Por Mercedes Duarte - RJ
Esse é mais um
texto da sequência de reflexões acerca dos 22 arcanos maiores do tarô,
associados a elementos da arte que possam nos aproximar desses arquétipos.
Nesse artigo, trago o Arcano V, o Papa, em diálogo com o artista plástico Wassily
Kandinsky.
O Papa
O arquétipo do Papa nos fala de um elo entre Deus e a humanidade. Uma outra denominação desse papel social é a de Pontífice, exprimindo a ponte entre céu e terra. O Papa, por ser um comunicador, um mediador, representa também a comunicação entre aquilo que é interno e externo, entre o feminino e o masculino. Em geral, essa carta do Tarô, apresenta dois indivíduos, de costas e à frente do Pontífice, que são representados em uma escala menor que a do Papa. Esse fator nos indica a comunicação entre o arquétipo que representa a divindade, em escala maior, e a humanidade, em tamanho menor, a sua frente.
O Papa, ainda que seja o representante celeste de Deus, também é humano e está entronado na terra. Não por acaso está encarnado no arcano de número cinco que sintetiza o número Um, do espírito, e os quatro elementos da matéria. O número cinco também é o número da humanidade, pois temos cinco sentidos e cinco dedos em cada mão e pé (NICHOLS, p. 134).
Esse arquétipo simboliza o professor, ou instâncias da vida que nos apresentam problemas morais e filosóficos, estimulando o desenvolvimento da consciência humana.

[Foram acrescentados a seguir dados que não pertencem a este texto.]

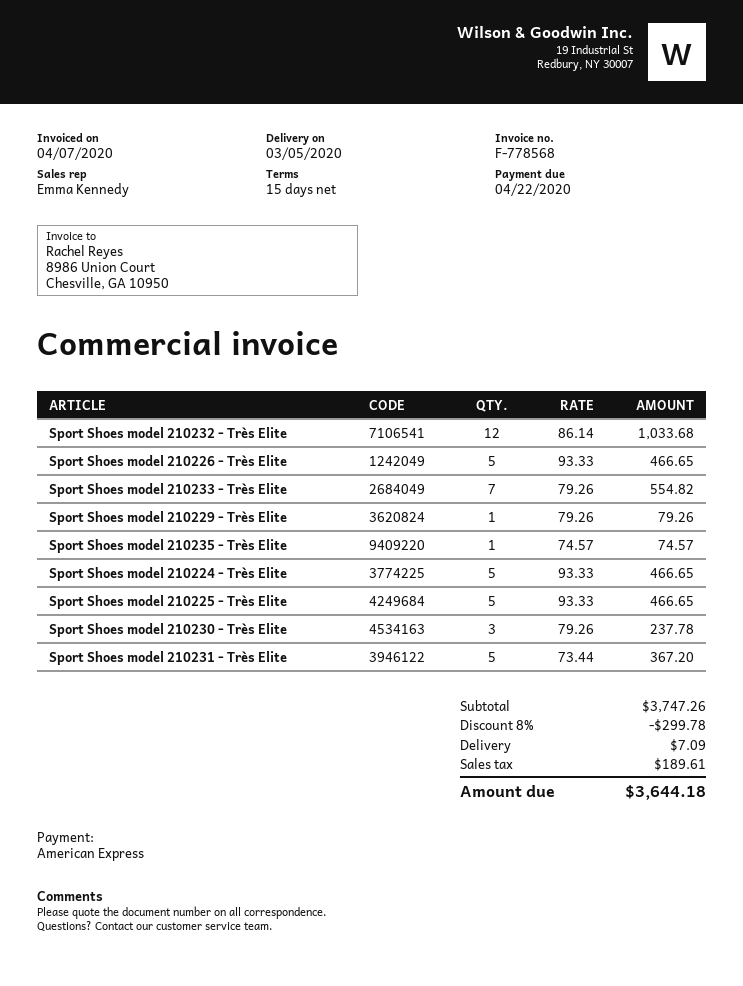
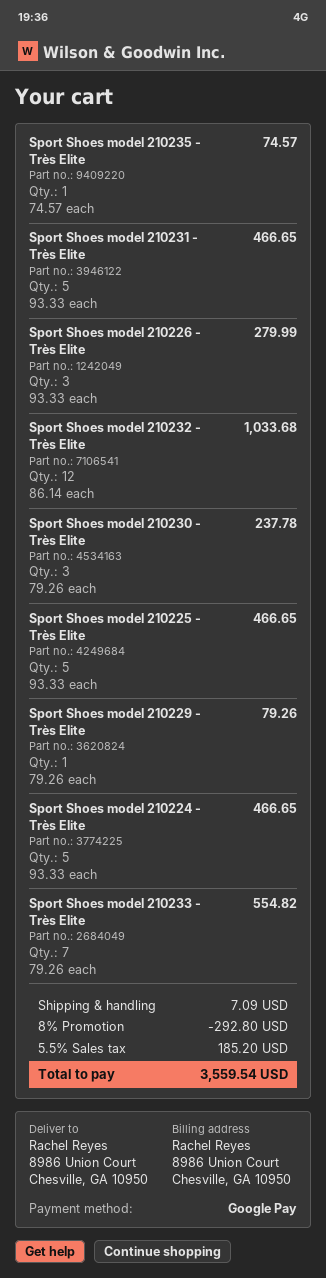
payment method: American Express -> Google Pay
Sport Shoes model 210226 - Très Elite: 5 x 93.33 = 466.65 -> 3 x 93.33 = 279.99
Sport Shoes model 210231 - Très Elite: 5 x 73.44 = 367.20 -> 5 x 93.33 = 466.65
discount: 8% = 299.78 -> 8% = 292.80
tax: 189.61 -> 185.20
total: 3644.18 -> 3559.54

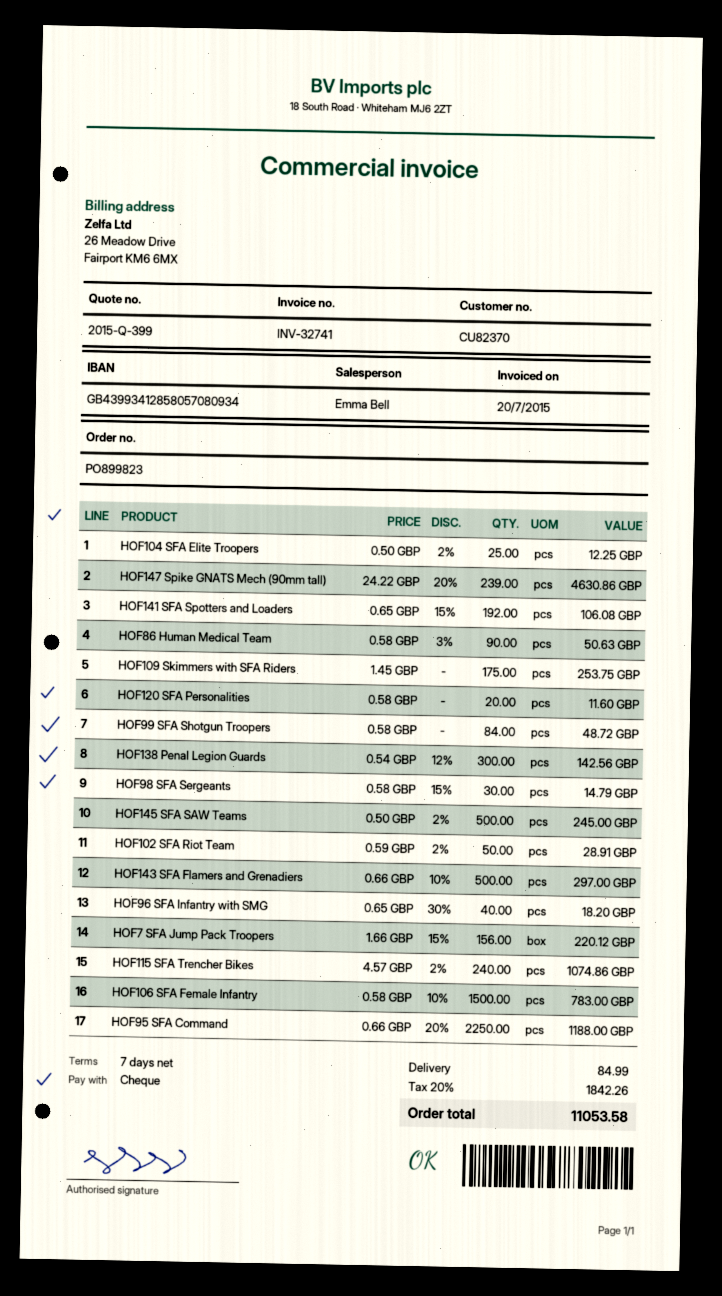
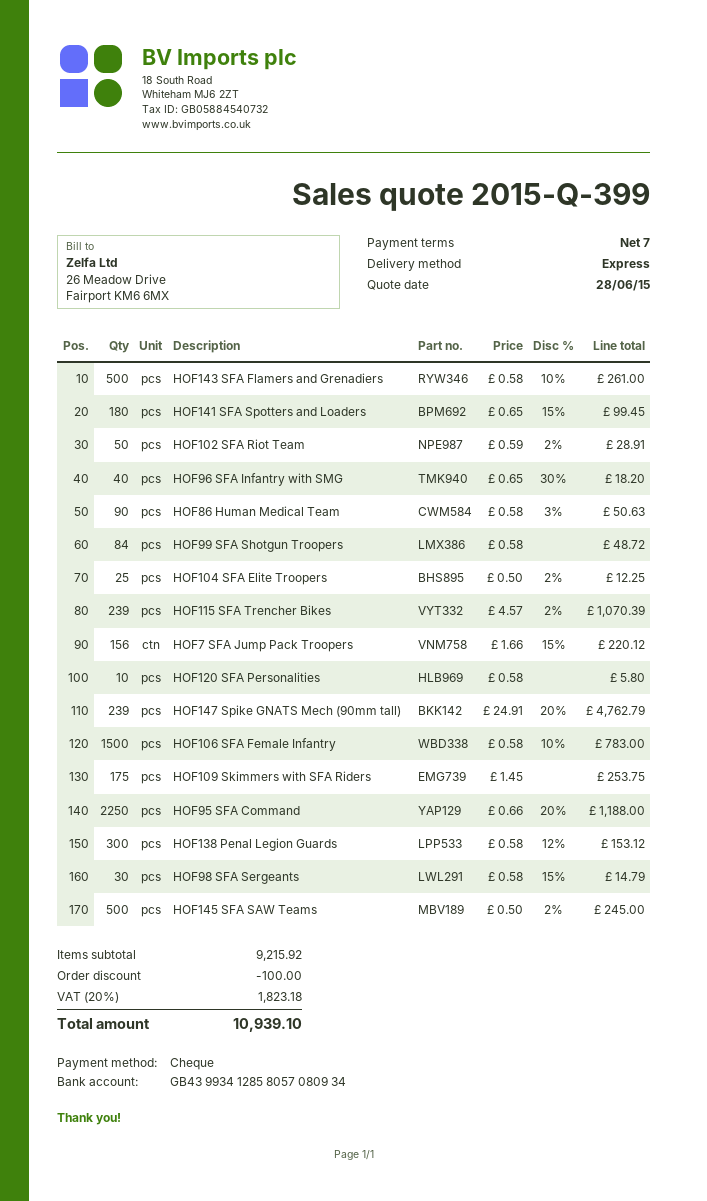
HOF147 Spike GNATS Mech (90mm tall): 239 x 24.22 - 20% = 4630.86 -> 239 x 24.91 - 20% = 4762.79
HOF141 SFA Spotters and Loaders: 192 x 0.65 - 15% = 106.08 -> 180 x 0.65 - 15% = 99.45
HOF120 SFA Personalities: 20 x 0.58 = 11.60 -> 10 x 0.58 = 5.80
HOF138 Penal Legion Guards: 300 x 0.54 - 12% = 142.56 -> 300 x 0.58 - 12% = 153.12
HOF143 SFA Flamers and Grenadiers: 500 x 0.66 - 10% = 297.00 -> 500 x 0.58 - 10% = 261.00
HOF115 SFA Trencher Bikes: 240 x 4.57 - 2% = 1074.86 -> 239 x 4.57 - 2% = 1070.39
discount: none -> 100.00
shipping: 84.99 -> none
tax: 20% = 1842.26 -> 20% = 1823.18
total: 11053.58 -> 10939.10

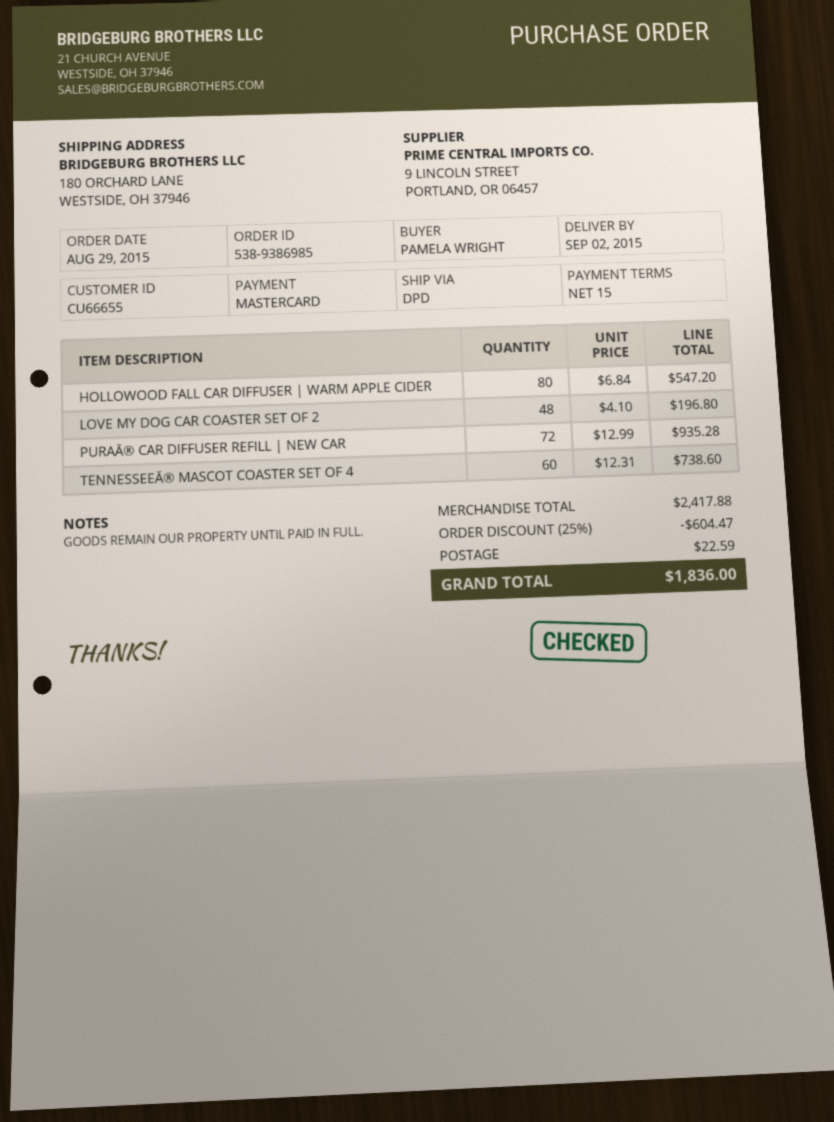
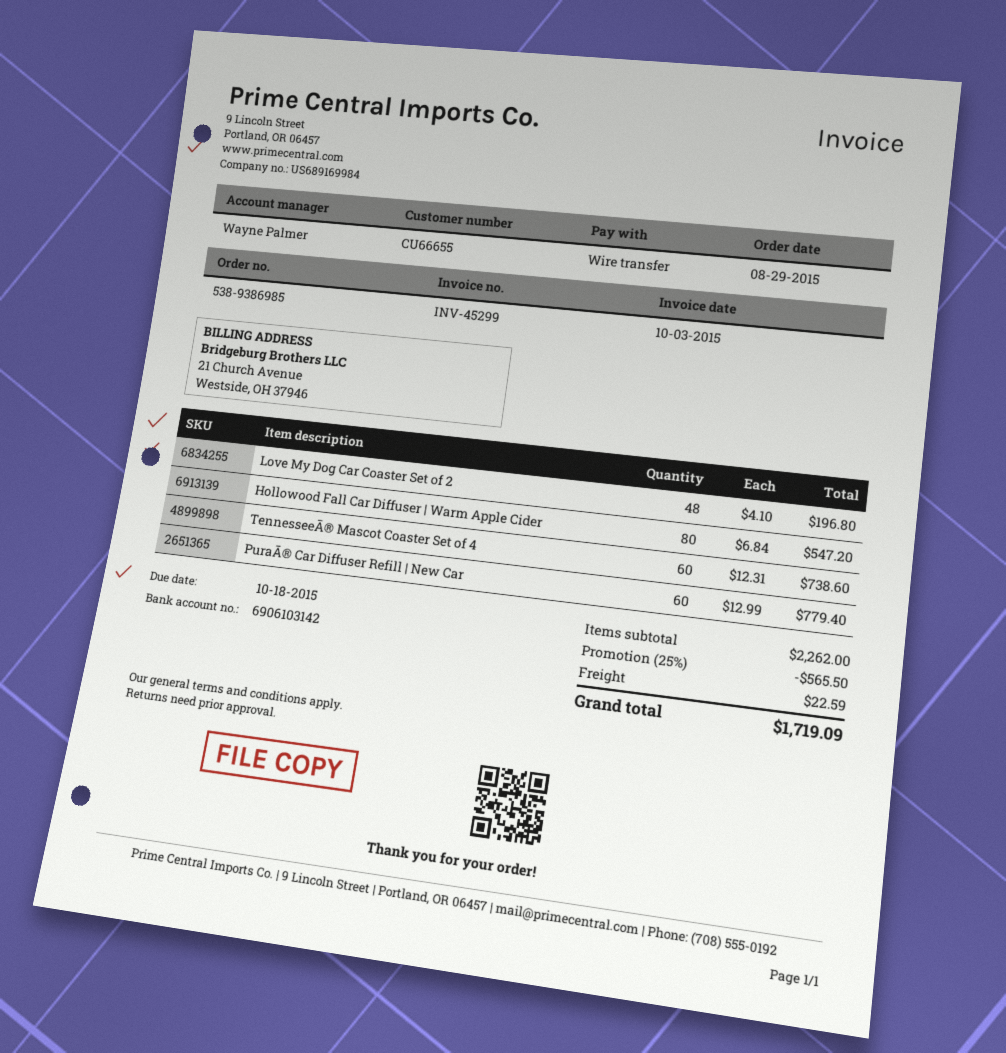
payment method: Mastercard -> bank transfer
PURAĀ® CAR DIFFUSER REFILL | NEW CAR: 72 x 12.99 = 935.28 -> 60 x 12.99 = 779.40
subtotal: 2417.88 -> 2262.00
discount: 25% = 604.47 -> 25% = 565.50
total: 1836.00 -> 1719.09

De acordo com Jung (apud NICHOLS, 1997, p.130) a interação entre o humano e o transcendente é necessária para a libertação dos caprichos cegos dos instintos, e amadurecimento da consciência e espírito humanos.
Wassily Kandinsky
O
essencial, na questão da forma, é saber se ela nasceu de uma necessidade
interior.
(Kandinsky,
2000, p. 145)
Kandinsky foi um artista plástico russo que viveu entre os anos de 1866 e 1944. Considerado o precursor do abstracionismo, pinta sua primeira obra abstrata em 1910. Em 1912 publica o livro “Do Espiritual na Arte”, numa busca por espiritualizar a arte. O artista também foi professor da escola alemã de design, arte e arquitetura, Bauhaus, até o ano de 1933.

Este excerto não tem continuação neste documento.